The Process of Opting Out of the U-Pass Fee is Unfair

The KSA’s long process of opting out of the U-Pass is more frustrating than it should be

Although the U-Pass is useful to many KPU students, those who don’t need it must go to great lengths to opt out. (Kristen Frier)

Every semester, KPU students have to pay a fee with their tuition of $51 per month per semester for the KSA U-Pass BC program. The U-Pass is offered to all post-secondary schools in Metro Vancouver provided by TransLink. This program gives commuters access to discounted transit.

However, drivers, like me, do not need to use transit to get to school every day. Considering how much money I have to save for gas, parking and car insurance, the extra $51 per month is a waste considering I never take transit. So, what do drivers have to do to avoid the extra tuition fee?

Unfortunately, it is not possible to avoid paying the fee altogether. There are two ways you can opt-out of the U-Pass fee, but this requires engaging in a lengthy, paperwork-filled process.

First, KPU has a MultiPass Exemption Application available on its website every semester. Students are eligible to opt out if they already have a U-Pass from another school, a transit pass from somewhere else, or a disability that prevents them from using TransLink.

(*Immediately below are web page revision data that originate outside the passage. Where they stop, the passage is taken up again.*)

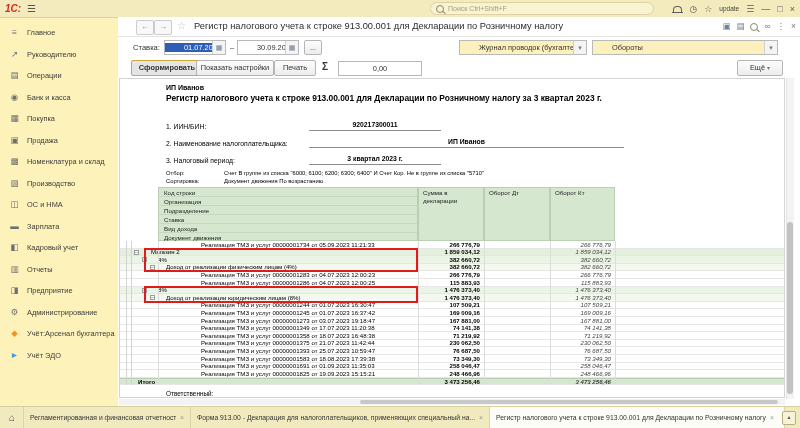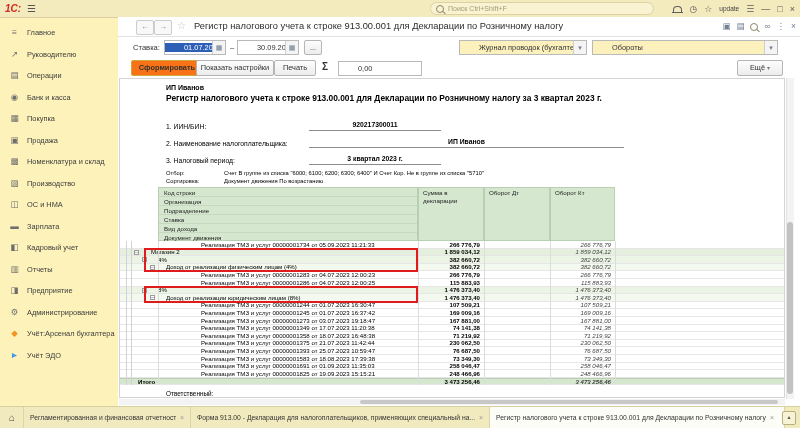--- a/index.html
+++ b/index.html
@@ -215,7 +215,7 @@
 </div>
 
 <div id="actionrow" class="abs">
-  <div class="pushbtn" style="left:13px;width:72px;background:#f97316;border-color:#cfa93c;font-weight:bold;line-height:14px;">Сформировать</div>
+  <div class="pushbtn" style="left:13px;width:72px;background:#e5e5e5;border-color:#cfa93c;font-weight:bold;line-height:14px;">Сформировать</div>
   <div class="pushbtn" style="left:78px;width:78px;line-height:14px;">Показать настройки</div>
   <div class="pushbtn" style="left:156px;width:42px;line-height:14px;">Печать</div>
   <span class="abs" style="left:204px;top:3px;font-size:10px;font-weight:bold;color:#333;">Σ</span>

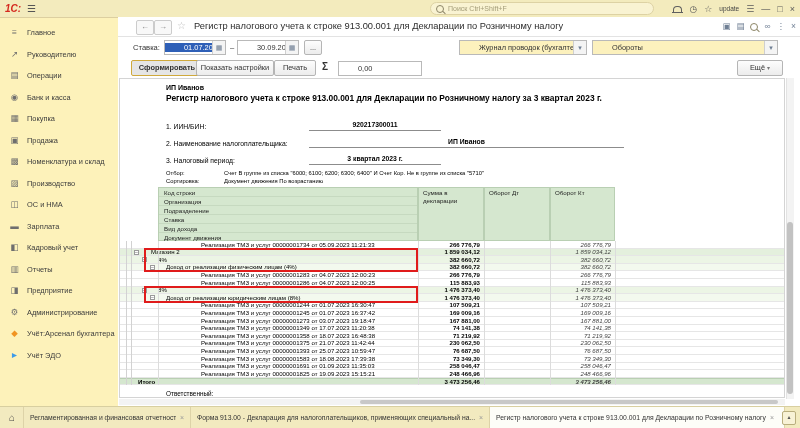--- a/index.html
+++ b/index.html
@@ -220,7 +220,7 @@
   <div class="pushbtn" style="left:156px;width:42px;line-height:14px;">Печать</div>
   <span class="abs" style="left:204px;top:3px;font-size:10px;font-weight:bold;color:#333;">Σ</span>
   <div class="field" style="left:220px;top:3px;width:84px;">
-    <span class="grow" style="text-align:left;">0,00</span>
+    <span class="grow" style="text-align:center;">0,00</span>
   </div>
   <div class="pushbtn" style="left:619px;width:46px;line-height:14px;">
     <span>Ещё</span> <span style="font-size:6px;color:#777;">▾</span>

The second opt-out method is applying for the KSA’s MultiPass Hardship Bursary. The application is available on the KSA website and must be filled out, printed, and sent as a hardcopy to the KSA office before the posted deadline. This document requires you to identify whether your cause for opting out is financial hardship or personal obligation. I use the hardship bursary because, unlike the MultiPass exemption, it allows for personal reasons for needing to opt-out of the U-Pass.

However, the hardship bursary also requires additional documentation to prove that your personal or financial reasons are valid. You must have a printed copy of your MultiPass eligibility page available on your KPU online self-service profile, as well as an explanation for your family obligation or personal motivation and any copies of relevant child care receipts or medical forms.

This is a lot to process and have ready before the application deadline. If you do not have at least one of these required forms, you are not likely to get accepted for the hardship bursary. I have to do this at the beginning of each semester, as the KSA will not keep me opted-out for the entire school year.

I do have a personal obligation for needing my car as I have a sister with a mental disability who may need care right away. Despite this, I have to provide proof that my sister is handicapped and a signed form from my mother explaining why I would never need transit.

Once I have paid my tuition fees, I can then fill out the hardship bursary form and send it in, but not every student who hands in the application will receive the money back. So far, I have not been denied permission to opt-out because I continually send in the same forms every semester.

Even if you do qualify, you have to pay for the U-Pass fee and do not receive payment back until the end of the semester via mail. It is an endless cycle of paying the fee, filling the application, receiving the money back, and starting all over again for the new semester.

I understand that there are many students who need the U-Pass, and I am sure it helps them greatly when they have to take transit constantly.

But I have to have my car for specific family obligations. Even for drivers with different reasons, there should be a simpler and easier way to just say, “I have a car. I will not ever need to use the U-Pass.”